# Large 6"-8" peaceful fish for 75 gallon



## Alexanderd (Nov 18, 2013)

A severum would be perfect

But, I hear that they eat plants


----------



## awesometim1 (Oct 31, 2013)

Definitely Angelfish. They're the go to peaceful cichlid for planted tanks...


----------



## Aqguy (Oct 30, 2013)

awesometim1 said:


> Definitely Angelfish. They're the go to peaceful cichlid for planted tanks...

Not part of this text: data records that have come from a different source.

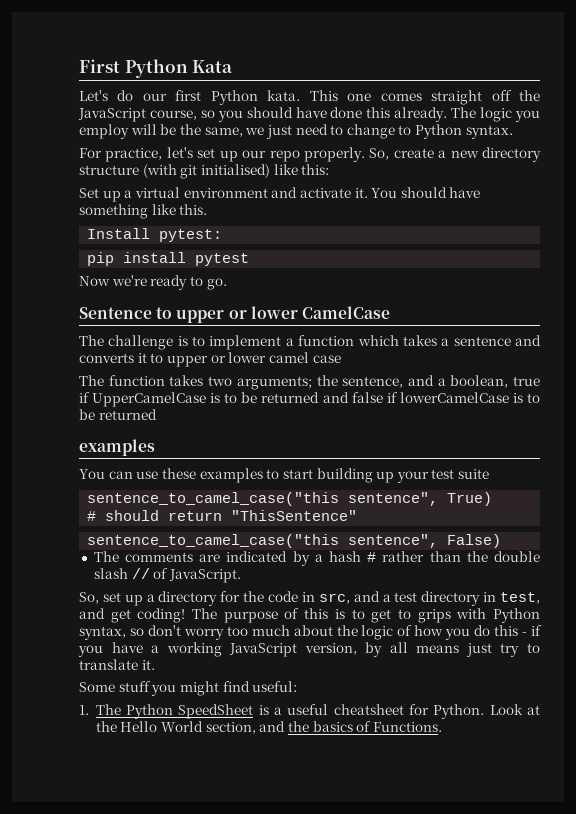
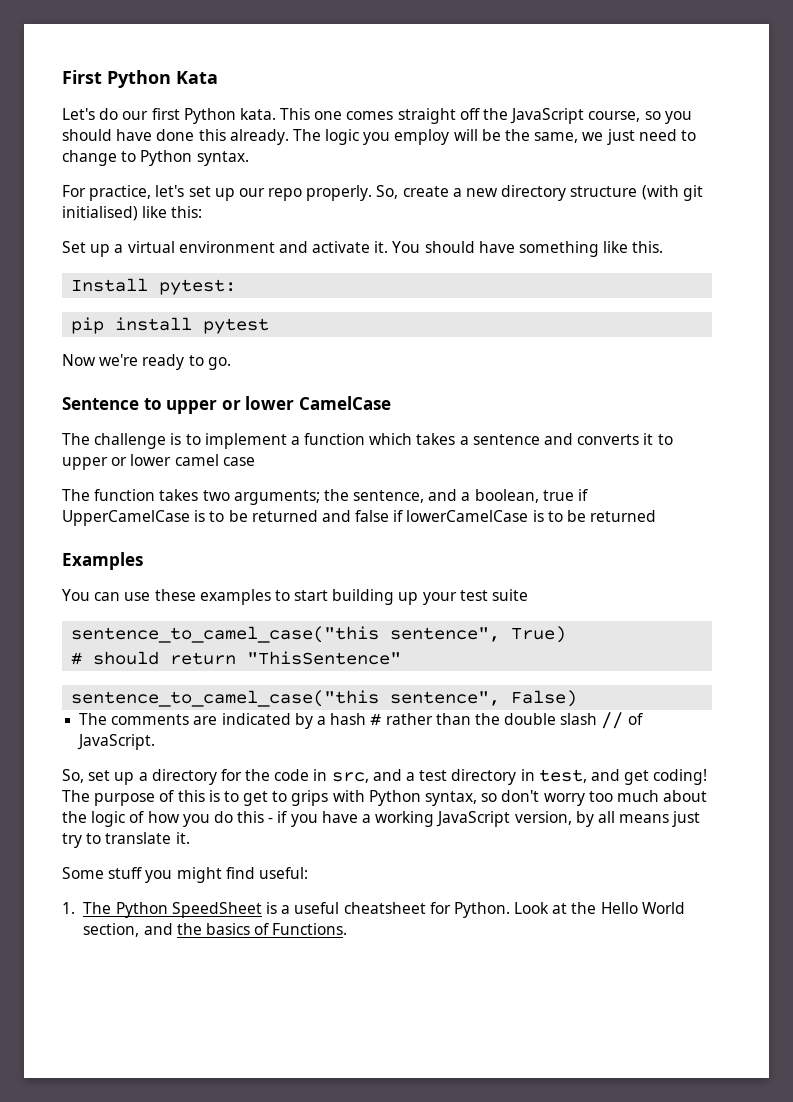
[79,439,155,456] examples -> [62,552,143,570] Examples

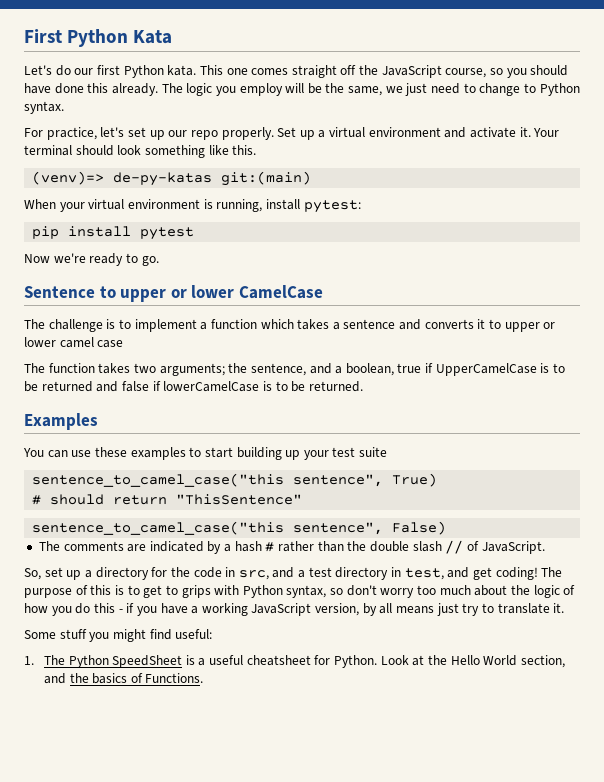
[376,185,703,201] [62,206,203,221] So, create a new directory structure (with git initialised) like this: // -> (274, 133) none
[392,241,515,253] You should have -> [533,128,560,137] [24,145,142,156] Your terminal should look
[71,278,149,292] Install -> [32,171,312,186] [24,199,300,212] (venv)=> de-py-katas git:(main) // When your virtual environment is running, install
[590,510,657,522] returned -> [308,381,363,392] returned.

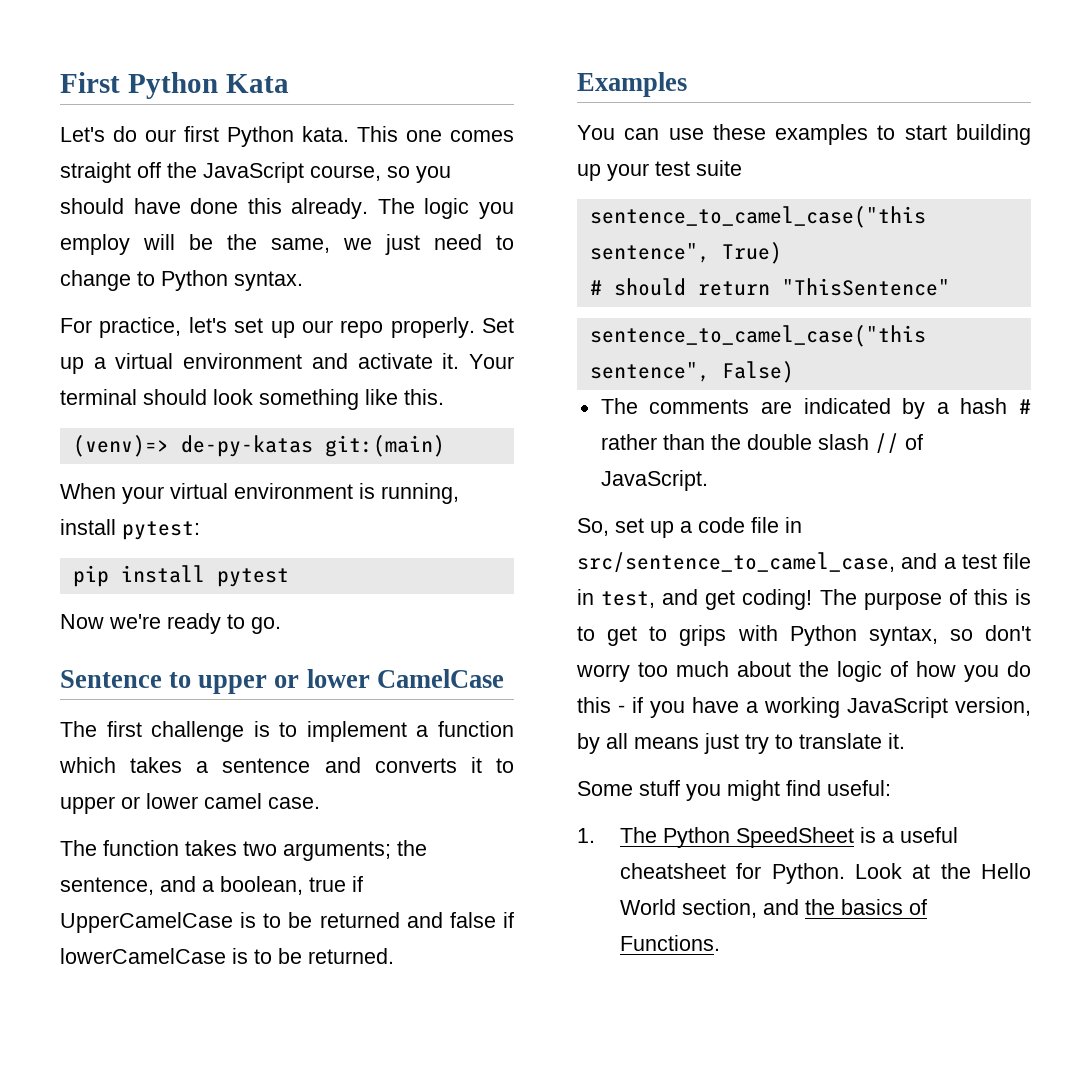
(45, 324) none -> [106,721,142,737] first
[97,340,124,348] case -> [268,797,320,809] case.
[95,567,269,580] directory for the code in src, -> [698,517,802,533] [577,552,895,572] code file in src/sentence_to_camel_case,
[335,567,389,580] directory -> [1003,553,1031,569] file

Love my anglefish they eat from my hand and very peacefull passive aggressive


----------



## Alexanderd (Nov 18, 2013)

I'll keep angelfish in mind, thanks! 

Any other ideas?


----------



## szenic (Aug 15, 2011)

Flagtail prochilodus? But it'd eventually get larger than 8"...


----------



## jrh (Sep 9, 2007)

Hate to be boring, but an angel does sound like good fit for your requirements.


----------



## koiboi (Sep 4, 2011)

Proch's are definitely a cool fish, but I think one of those would tear up a planted tank pretty quickly.


----------



## Monster Fish (Mar 15, 2011)

Snakeskin gourami.


----------



## Plant keeper (Jan 27, 2011)

Cryptoheros sajica,keyhole cichlid,blue acara cichlid


----------



## LB79 (Nov 18, 2011)

An adult discus? Yeah, they can be kept single in a planted tank. It's not the perfect environment, but they'll be fine. A single 50% water change per week or a few smaller ones should be fine. And most discus are total pigs. They like their food and aren't at all bashful about getting their share.


----------



## Alexanderd (Nov 18, 2013)

I've heard that blue acaras would be too aggressive for a community tank?


----------



## Alexanderd (Nov 18, 2013)

I'm liking snakeskin gouramis


----------



## Alexanderd (Nov 18, 2013)

Alexanderd said:


> I'm liking snakeskin gouramis



Not very colorful though


----------



## Alexanderd (Nov 18, 2013)

Contemplating replacing my pair of keyholes with a pair of sajica... Only problem would be trying to find them...


----------



## ADJAquariums (Jul 5, 2012)

Pearl Gourami? Looking for something colorful, the males are relatively colorful and are very peaceful. They do like company so a second female wouldn't be a bad idea


----------



## Alexanderd (Nov 18, 2013)

I'd like something larger than a pearl gourami.

Snakeskin gouramis seem pretty cool, are they plant safe? And they won't eat rummy noses?


----------



## LB79 (Nov 18, 2011)

Alexanderd said:


> Contemplating replacing my pair of keyholes with a pair of sajica... Only problem would be trying to find them...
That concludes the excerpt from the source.